In the study region, the hilly topography may have also promoted the accumulation of black carbon due to poor dispersion. At the same time, the reduction was not as effective as the other studies reported in India and other parts of the world (Chen et al. 2020; Sharma et al. 2020; Saxena and Raj 2021; Zhang et al. 2021). Moreover, other parts of the country experienced a significant reduction in the AOD during distinct stages of lockdown. At the same time, the changes in AOD in northeastern India were minimal (Ranjan et al. 2020). This study revealed that the IGPs (e.g., Uttarakhand) had a more significant affirmative influence of lockdown, where the AOD level diminished to ~43% throughout the lockdowns.

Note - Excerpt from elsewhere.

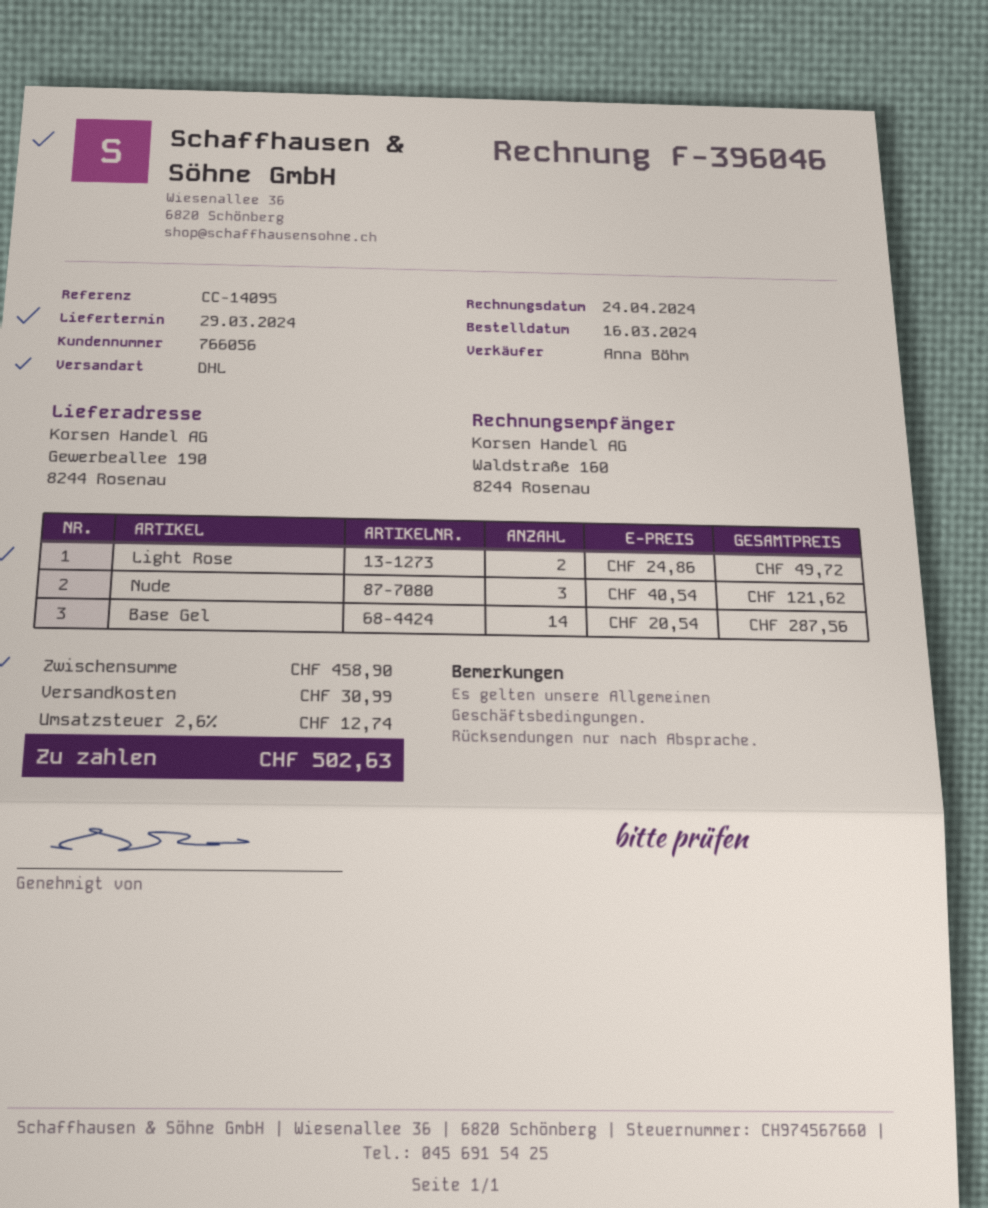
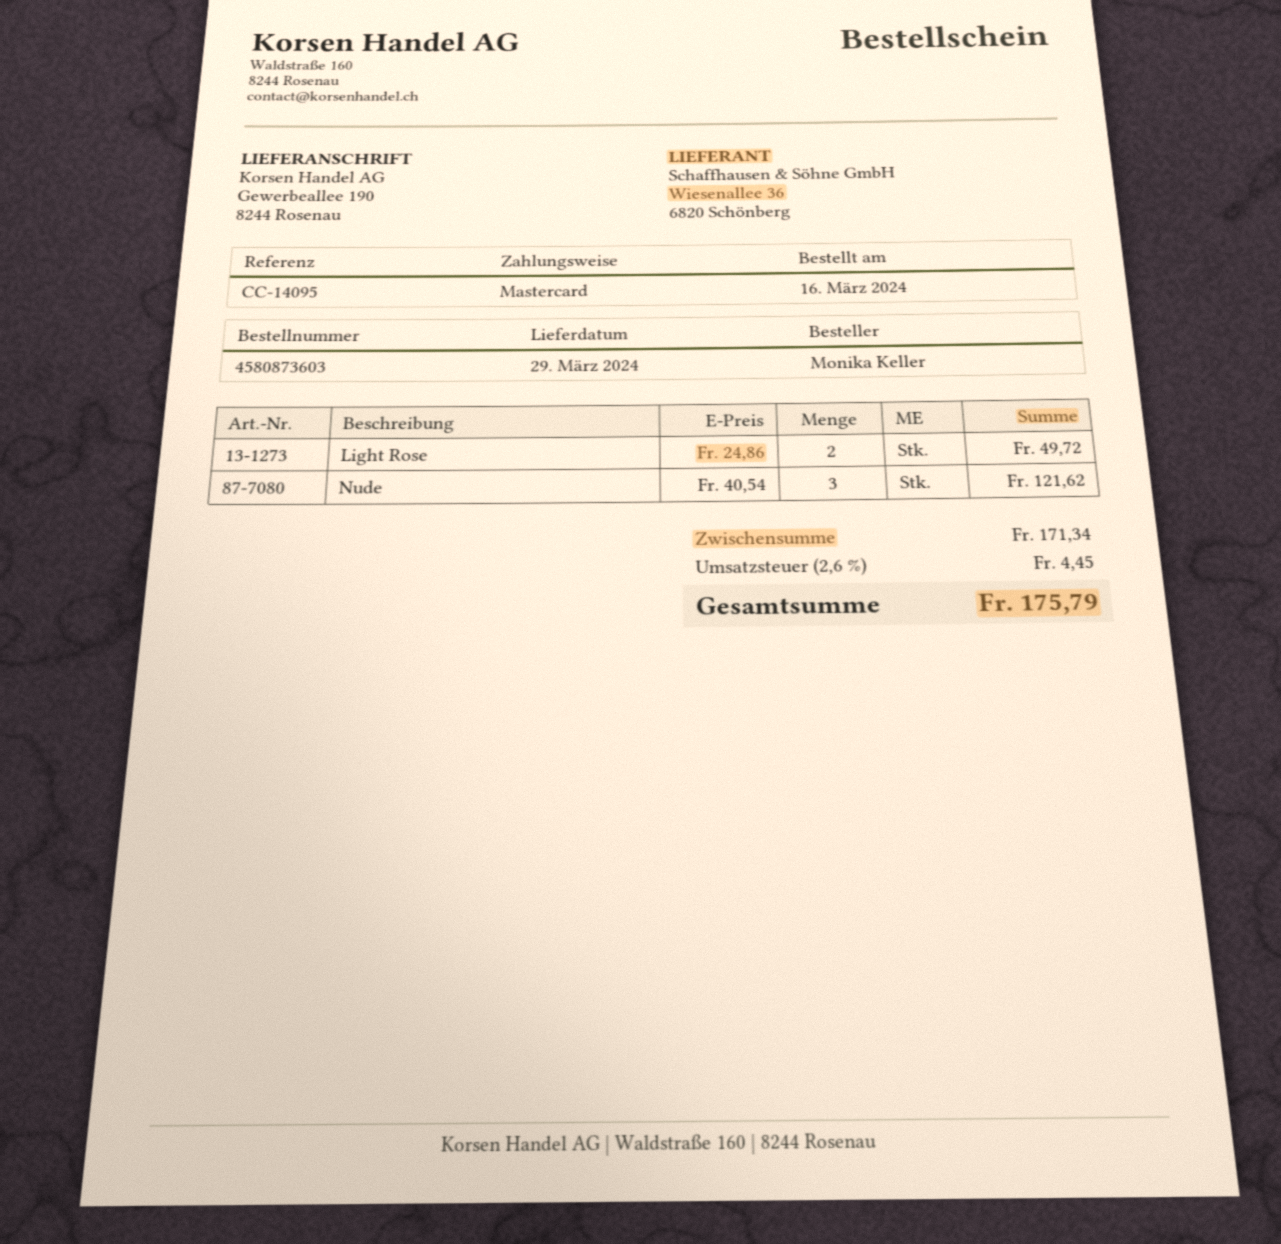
Base Gel: 14 x 20.54 = 287.56 -> none
subtotal: 458.90 -> 171.34
shipping: 30.99 -> none
tax: 2.6% = 12.74 -> 2.6% = 4.45
total: 502.63 -> 175.79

BC's deposition and transport significantly affected this region due to rain events and calm wind conditions. The BC880 concentrations might also have been affected by the terrain of this region and may also further have influenced the probability of fog occurrence (Hůnová et al. 2021). Moreover, a study by Goel et al. (2021) in Delhi reported a reduction of 78% in BC880 mass concentration during the lockdowns, and it was 68% in the present study. Hence, region-specific and restricted emission control policies should be applied to air quality management for sustainable development. This study focuses on black carbon aerosols, their sources, and the light absorption properties of BC and BrC. It also provides the assessment to determine the effect of an epidemic with its control during the lockdown periods in the region. While many studies carried out in India and other areas during the pandemic period were mainly focused on the reduction of air pollutants (PM2.5, PM10, SO2, NO2, O3, and BC) during a few lockdowns (Chauhan and Singh 2020; Chen et al. 2020; Mahato et al. 2020; Goel et al. 2021; Sharma et al. 2020; Saxena and Raj 2021), this study provides the knowledge on the impact on BC880 emission sources and the ambient BC880 concentrations. The sudden decrease in the BC880 concentrations during the various lockdown phases showed that the control at the origins of anthropogenic activities could improve air quality. And therefore, the imposing lockdown helped lessen coronavirus spread and improved the region's air quality significantly.

5 Conclusion

The longtime lockdown during the COVID-19 pandemic showed that direct control at the sources could reduce air pollution significantly. The BC880 mass concentration decreased by 49%, 63%, 60%, 68%, and 29% successively in the various phases of lockdowns. An improved method of source apportionment showed a significant variation in the contribution of BC880 sources; for example, the share of fossil fuel sources in the total BC880 was the lowest in LD1, which continues to increase due to successive easing in the shutdown of activities. The BCFF_880 fraction was found to be reduced from 0.78 to 0.51. During March and April, the natural forest fire events increased the fraction of biomass burning in BC880 during the first two lockdowns. At several bands, the aerosol absorption coefficient declined by 69%, and AAE was reduced by 64% during lockdowns. BrC played a significant share in light absorption, accounting for 25% of babs at 370 nm. Thus, this study revealed a substantial reduction in BCBB_880, BCFF_880, total BC880 over BRV, and significant changes in aerosol absorption coefficients due to the proportion of black and brown carbons. The results may be helpful as baseline data to study the impacts of sources on the contribution to atmospheric BC and mitigations strategies.